Craft beer has challenged every convention in American brewing. Although alcohol seems like one of those quintessential elements that makes beer, well, beer, breweries across the United States are breaking once-sacred traditions to discover what ABV-free craft beer might look like.
Hairless Dog is a leader among a pack of nonalcoholic pioneers that includes Surreal Brewing, Bravus Brewing, and Hairless’ Minneapolis neighbor Bauhaus Brew Labs. The brewery’s entreaty to “enjoy beyond moderation” is echoed in an adventurous NA portfolio that’s led by, of all things, a West Coast IPA called NA IPA. Ambitious.
You might have “0.0% regrets” when you wake up clear in the morning, but what about in that crucial moment between sip and swallow? Is no hangover worth no ABV?
The good news is you wouldn’t know this is non-alcoholic from looks alone. In the glass, NA IPA looks like a Lagunitas IPA. It’s a stunning marmalade orange, cloudy all the way through to the bottom of the glass. The head pours out an inch thick, and it stays until the very end. A gorgeous pour of beer.
But it’s not a Laguinitas IPA. When you take the alcohol out of a beer, it usually kills the hop character, so making a 0.0% IPA taste like a 6.5% one is a tall order. Hairless Dog skips fermentation altogether, so they don't fall into this trap. They also dry hop NA IPA judiciously, ensuring that the Simcoe leaps up out of the glass. It’s got that classic West Coast dankness, though there’s some stray tobacco and fresh wood aromatics in there, too.
Hairless Dog introduces a new compromise: equal parts enjoyment, but slightly reduced flavor. Whether you take that bargain is up to you, but it’s nice to have another option in the mix.”
But there’s one factor that alcohol adds that isn't easily imitated: mouthfeel.

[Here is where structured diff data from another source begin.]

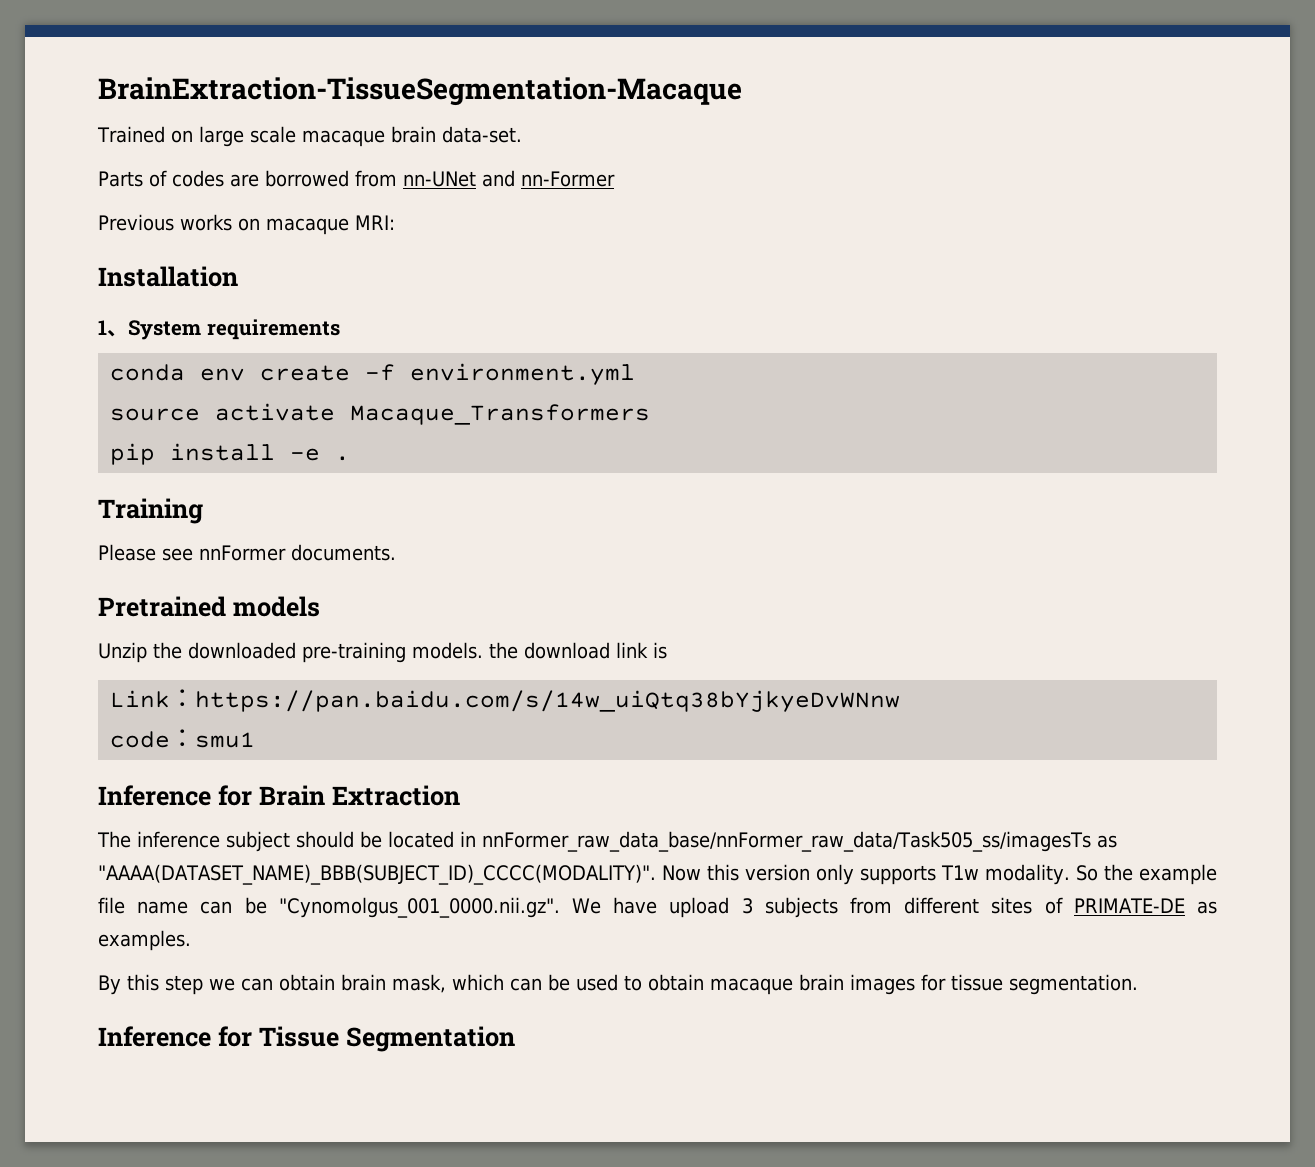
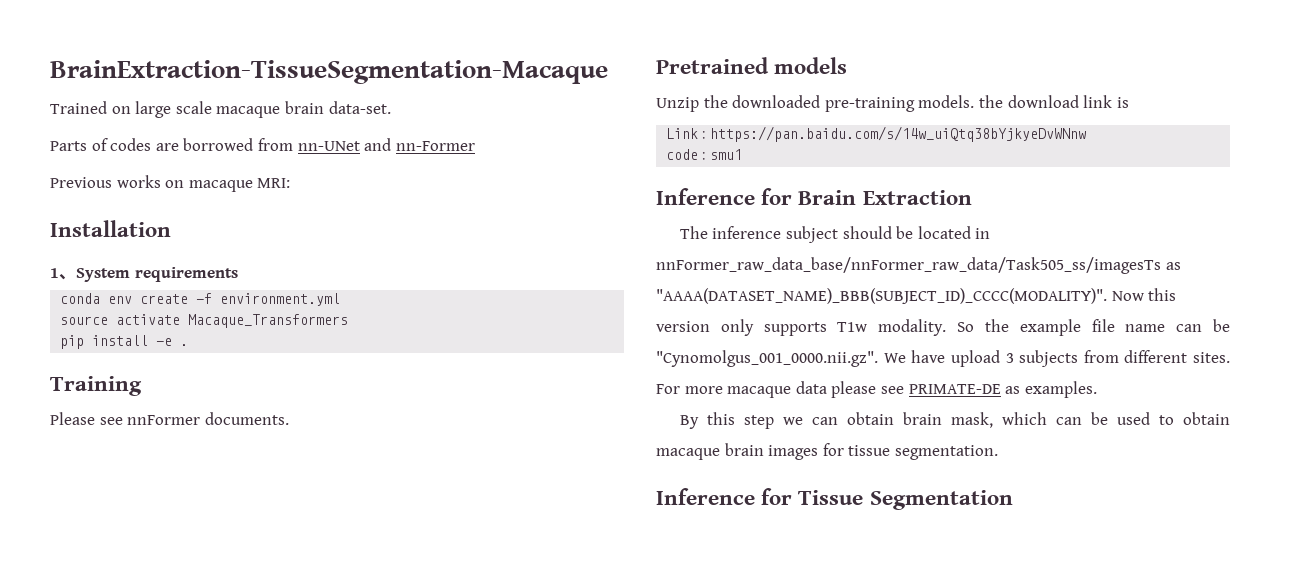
- So the example file name can be "Cynomolgus_001_0000.nii.gz". We have upload 3 subjects from different sites of PRIMATE-DE as examples.
+ So the example file name can be "Cynomolgus_001_0000.nii.gz". We have upload 3 subjects from different sites. For more macaque data please see PRIMATE-DE as examples.

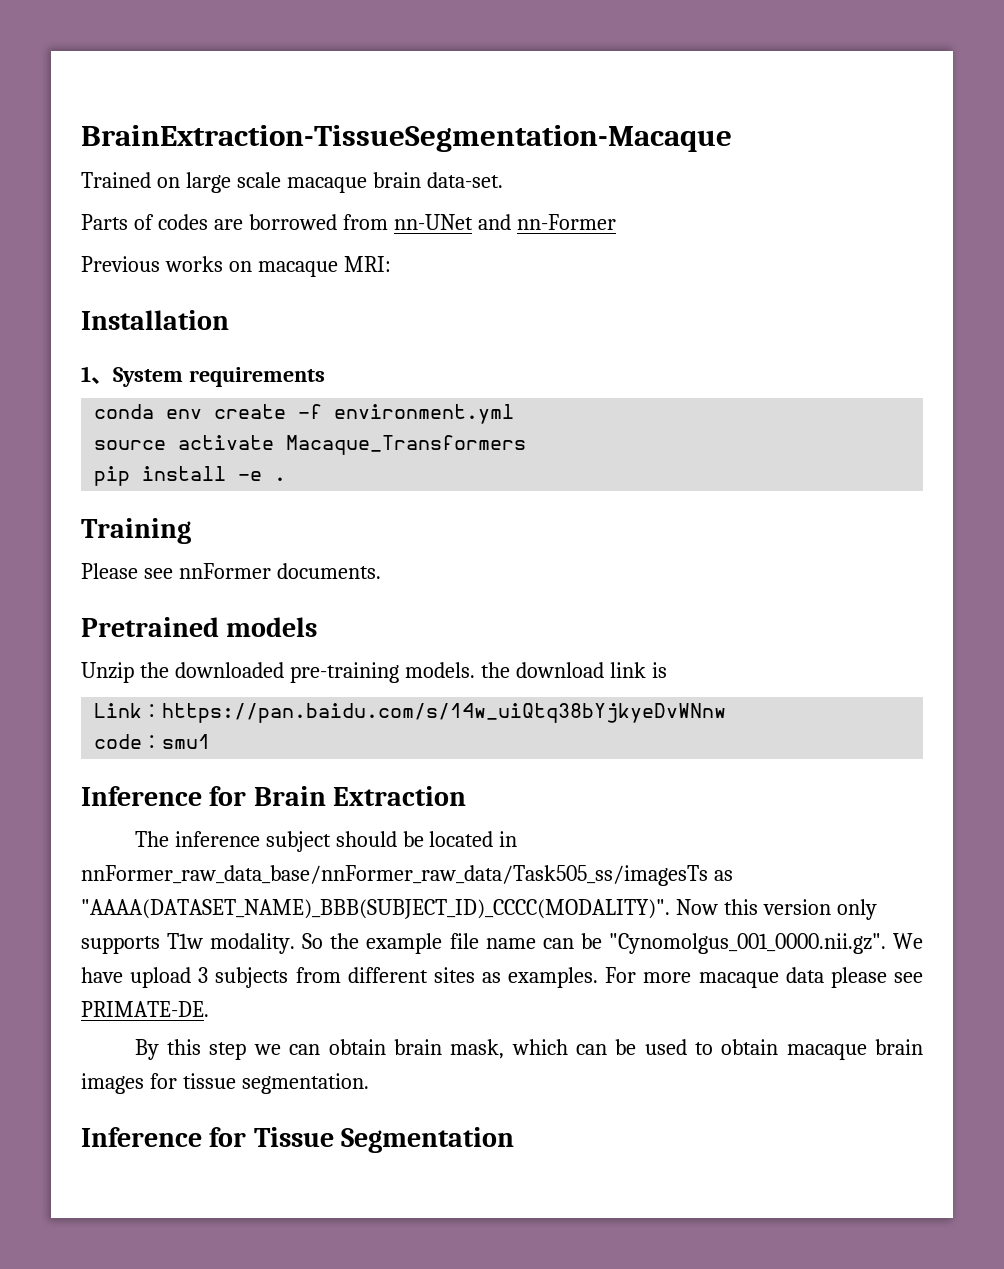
- So the example file name can be "Cynomolgus_001_0000.nii.gz". We have upload 3 subjects from different sites.
+ So the example file name can be "Cynomolgus_001_0000.nii.gz". We have upload 3 subjects from different sites as examples.
- For more macaque data please see PRIMATE-DE as examples.
+ For more macaque data please see PRIMATE-DE.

Booziness is an important component of a beer’s viscosity. It smooths out a swallow in a way that you don’t appreciate until it’s removed. Everything about the flavor—from the rich roasty malt to the bite of bitterness—is on point, but it’s just missing something elemental.
When you start a night of drinking, you’re entering a bargain with yourself: double the fun for tonight in exchange for double the pain in the morning. Hairless Dog introduces a new compromise: equal parts enjoyment, but slightly reduced flavor. Whether you take that bargain is up to you, but it’s nice to have another option in the mix.
If you don’t drink, this will help you enjoy a close approximation of the craft beer experience. If you do drink, you’ll immediately notice something’s amiss, but it won’t be as awful as O’Douls.